• [Work instructions] Search the listing for the word "color". Copy every line where it is found.

• [Exercise data]
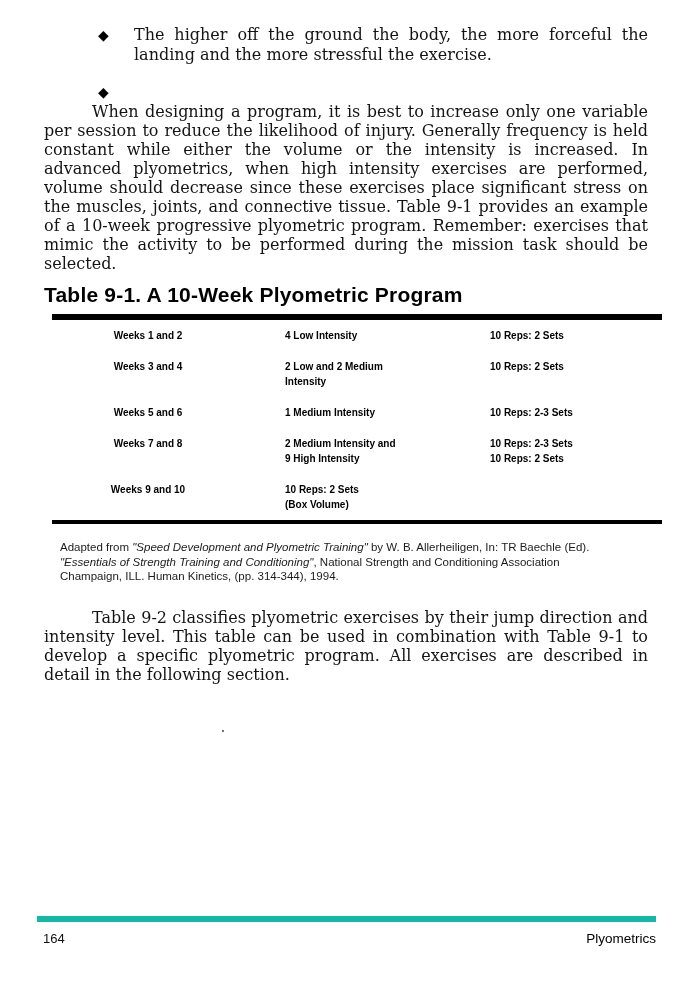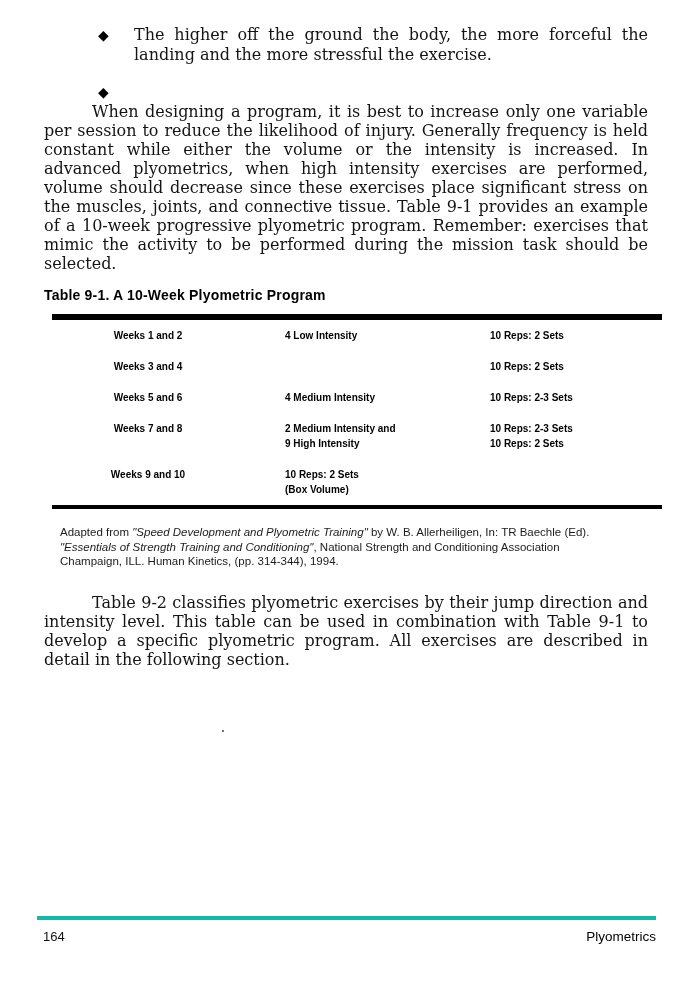--- a/index.html
+++ b/index.html
@@ -28,7 +28,7 @@
   
   .table-title {
     font-family:"Liberation Sans","DejaVu Sans",sans-serif;
-    font-weight:bold; font-size:14px; line-height:24px;
+    font-weight:bold; font-size:21px; line-height:24px;
     margin-top:10px; color:#000; letter-spacing:0.2px;
   }
   .ptable { margin-top:7px; margin-left:8px; width:610px;

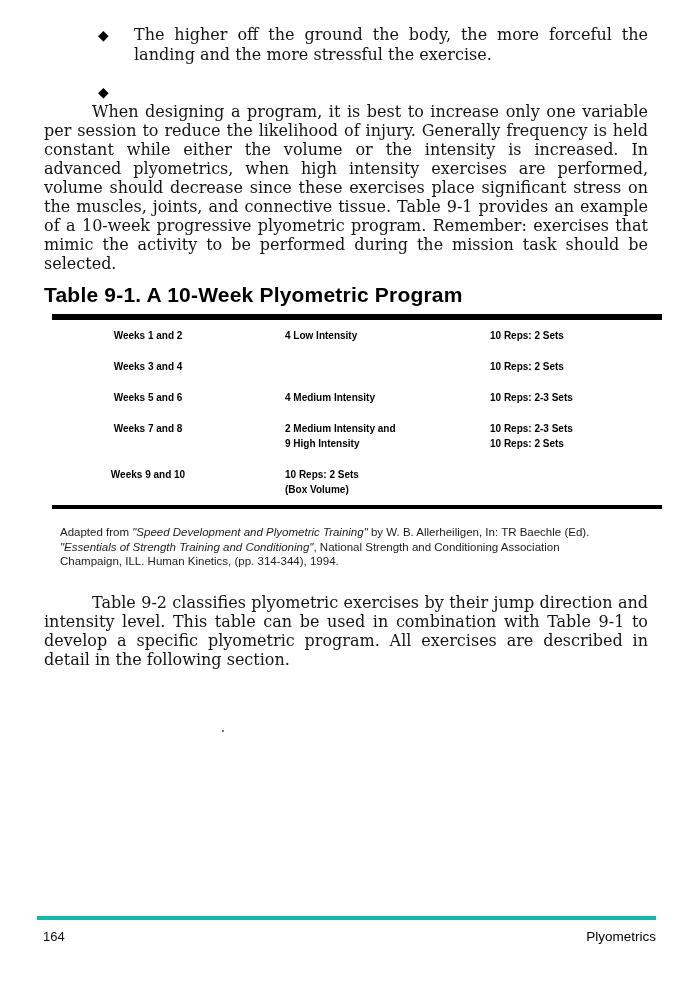--- a/index.html
+++ b/index.html
@@ -101,6 +101,7 @@
       <div class="trow">
         <div class="c1">Weeks 3 and 4</div>
         <div class="c2">
+          <div>2 Low and 2 Medium</div>
         </div>
         <div class="c3">
           <div>10 Reps: 2 Sets</div>

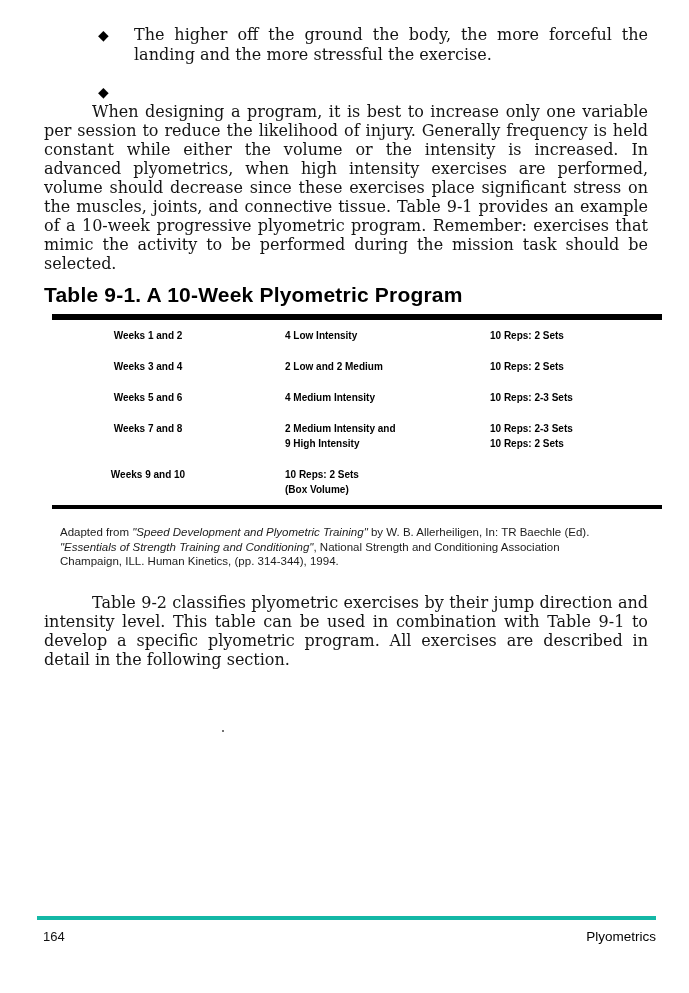--- a/index.html
+++ b/index.html
@@ -102,6 +102,7 @@
         <div class="c1">Weeks 3 and 4</div>
         <div class="c2">
           <div>2 Low and 2 Medium</div>
+          <div>Intensity</div>
         </div>
         <div class="c3">
           <div>10 Reps: 2 Sets</div>

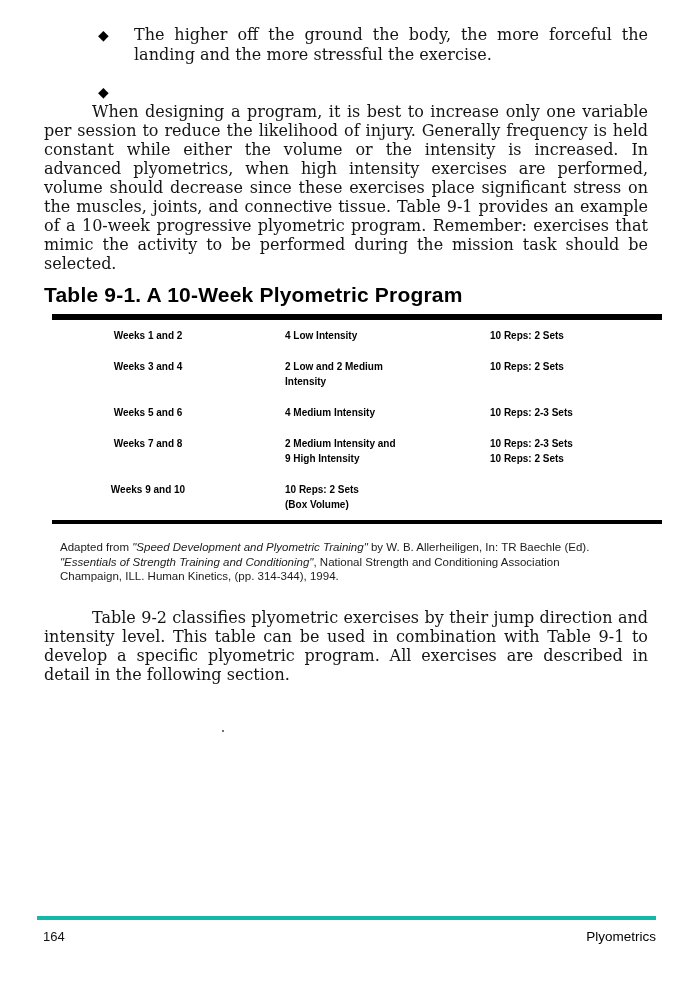--- a/index.html
+++ b/index.html
@@ -112,7 +112,7 @@
       <div class="trow">
         <div class="c1">Weeks 5 and 6</div>
         <div class="c2">
-          <div>4 Medium Intensity</div>
+          <div>1 Medium Intensity</div>
         </div>
         <div class="c3">
           <div>10 Reps: 2-3 Sets</div>

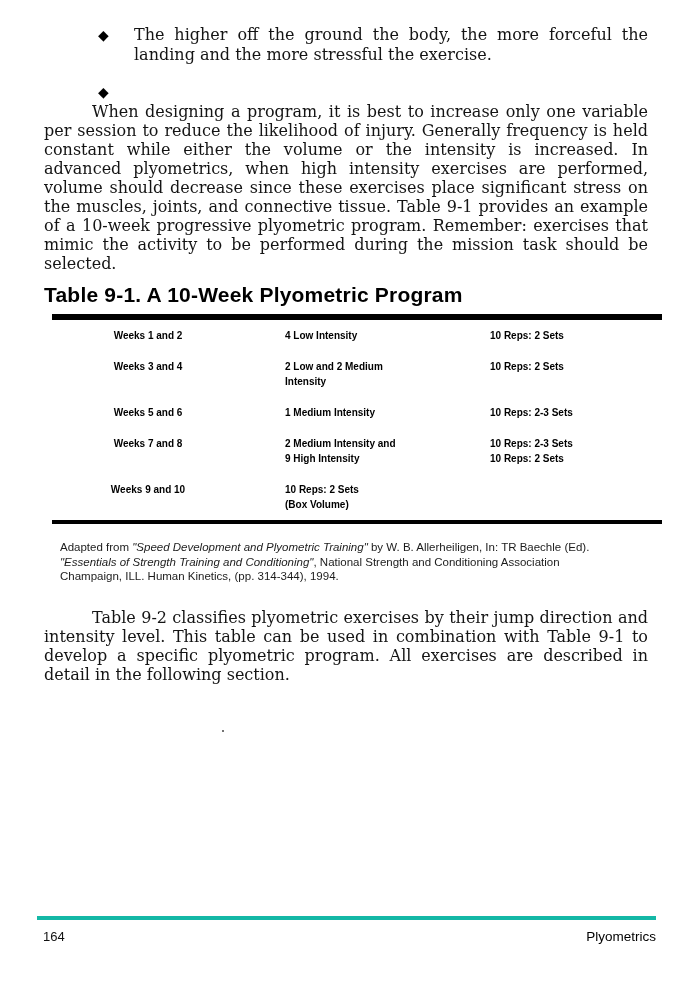--- a/index.html
+++ b/index.html
@@ -58,7 +58,7 @@
 
   
   .footer { position:absolute; left:37px; right:33px; top:916px;
-    border-top:4px solid #14b8a6;
+    border-top:6px solid #14b8a6;
     font-family:"Liberation Sans","DejaVu Sans",sans-serif; }
   .footer-row { display:flex; justify-content:space-between; align-items:baseline; padding-top:9px; }
   .footer-page { font-size:13px; color:#111; padding-left:6px; }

• [Response]
     margin-top:10px; color:#000; letter-spacing:0.2px;
   .footer-page { font-size:13px; color:#111; padding-left:6px; }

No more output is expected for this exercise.